On peut tout te prendre

Mais pas ton présent

Ton présent qui construira ton futur, sans que tu y prennes garde

On peut tout te prendre

Mais pas tes pieds qui font les 600 pas dans ce couloir

Ou qui marchent dans cette forêt pendant des heures

Respirer un air qui n’existait plus

On peut tout te prendre

Mais pas l’essence de toi-même

L’essence de ton être

Le qui tu es vraiment

Qui peut - au delà de toute les blessures - se reconstruire.

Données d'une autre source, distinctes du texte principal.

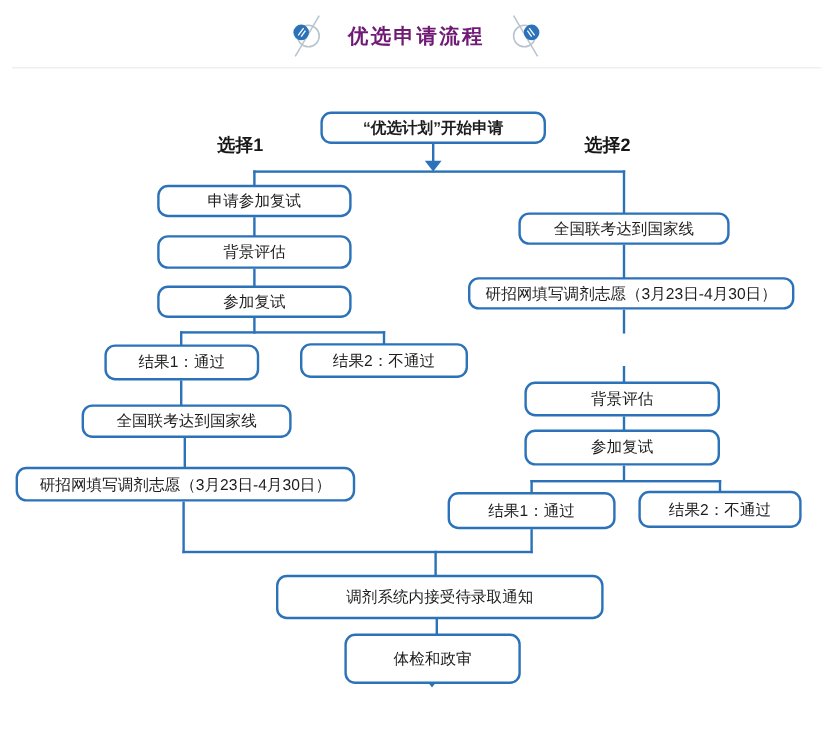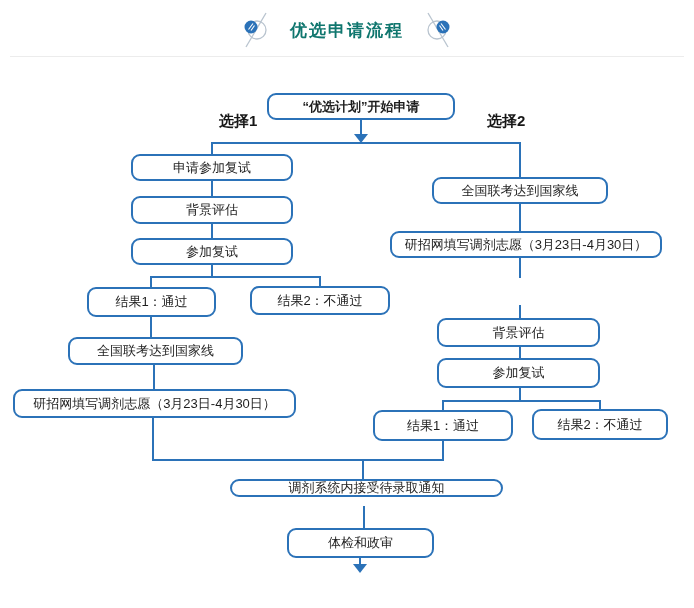"优选申请流程" .page-title { color: #0f766e -> #701a75 }
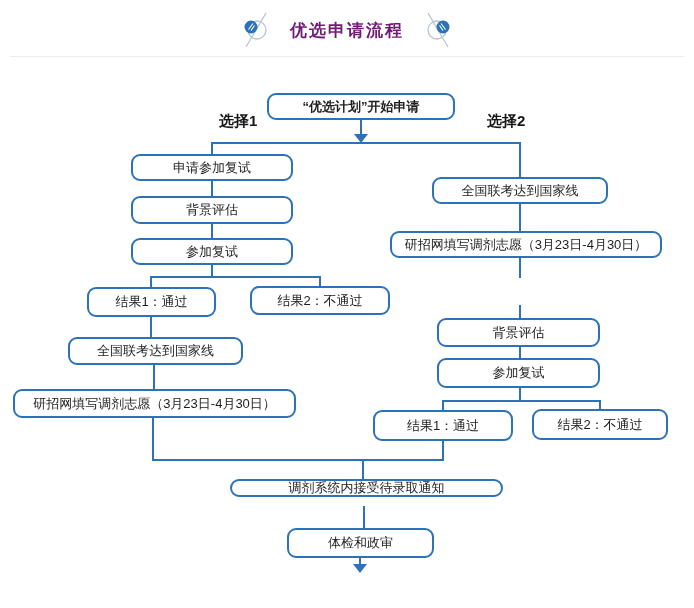"选择1" div.branch-label { margin-left: 38px -> none }
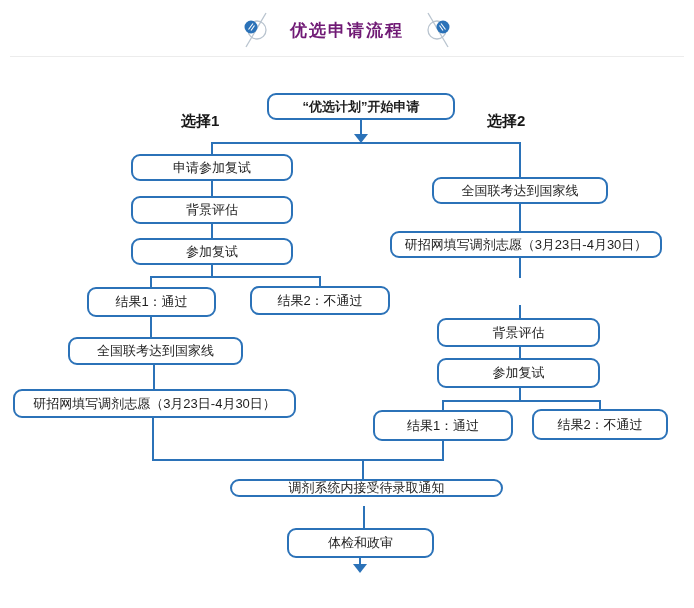"调剂系统内接受待录取通知" div.node { height: 18px -> 37px }
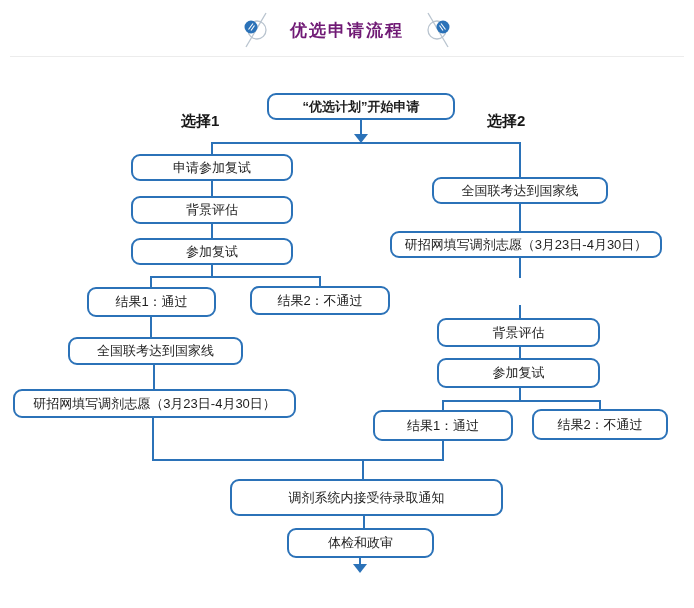"体检和政审" div.node { height: 30px -> 42px }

Ne chassons pas le bébé avec l’eau du bain, de l’inné ou de l’acquis qui a fait la bataille

Ne cherchons pas en vain à changer puisque

De la manière dont tu t’es construit.e

Tu ne peux plus changer

Seulement ta manière de réagir

De comprendre, d’organiser

Et ça viendra tout seul.

On peut tout te prendre

S’en va l’appartement, le lieu que tu habitais

Où tu avais installé ton âme jusque dans les moindres recoins

S’en va l’asile docile que tu avais formé avec quelqu’un

S’en vont les êtres chers

Sans que l’on y comprenne rien

T’envoient des étoiles des messages inaudibles

Ou alors spectaculaires

On peut tout te prendre

Tant que l’on ne te prend pas ta santé

On ne t’a rien prit.

Tu peux reconstruire l’appartement, tu peux racheter le frigo et l’aspirateur, tu peux te rhabiller pour l’hiver, tu peux collectionner d’autres souvenirs comme des traces grises sur des papiers blancs et tu peux prendre d’autres photographies

Ecrire de nouveaux livres

Les souvenirs sont dans le coeur, dans la tête et dans l’âme

Tu peux tout chavirer, ils resteront, tu n’oublieras pas

On peut tout te prendre,

Tant que l’on ne t’a pas volé ta santé,

On ne t’a rien volé.

Tant que l’on ne t’a pas volé tes amis, ton père et ta mère, tes frères, ta soeur du bout du monde

Tant que tu peux être entouré d’amour

On ne t’a rien pris.

S’en vont tes croyances par centaine

S’en va ton insouciance par pelletées de 4

S’en va ta raison qui oscille sous le doute

S’en vient la douleur ancrée dans ton plexus solaire

S’en viennent des hallucinations complexes et des comas profonds

S’en viennent ta raison qui vacille et la science de ton esprit qui dégringole

On peut tout te prendre

Mais tant que la maladie ne t’a pas pris la vie, égorgée que tu es par des mains de fous furieux

On ne t’a rien pris.

Tant qu’une ordonnance ne t’a pas condamnée à la plus belle des erreurs médicales

Tant que tu as pu fuir cet homme qui te privait de ta liberté et de ta vie

Tant que tu peux reconstruire ton esprit sous ton corps chaperonné,

On ne t’a rien prit.

Ta liberté est intérieure

Elle est le plus doux des poèmes

Ta liberté est extérieure, tu navigues dans tes choix et il ne se passe rien de grave

Quand ta santé te revient

Là, tu sais, on ne t’a rien pris.

Les plus forts traumas ne prennent pas le dessus 

Les plus grandes résilience se mettent en place

Car il te suffit de vivre.

Avoir un toit au dessus de la tête

Avoir de quoi boire et manger, se vêtir

Un budget minimum pour vivre dignement

Etre bien entouré.e

Voilà le nouvel asile.

Peu de choses sinon la vie peuvent rendre heureux

Peu de choses sinon y passer de bon moments avec les personnes que tu aimes

Ou seul dans ta retraite intérieure

Et quand tu reviens du pays des idoles vaincues

Du pays de la soif et de la peur

De l’angoisse la plus sordide et la plus forte qui soit

Un interstice de vie tel un filet d’eau

Une onde sous le ciel noir

La moindre des étincelles éclaboussée par la vie

C’est ton sourire qui revient.

Tout le matériel ne compte plus

Il reste une seule chose qui compte : être là.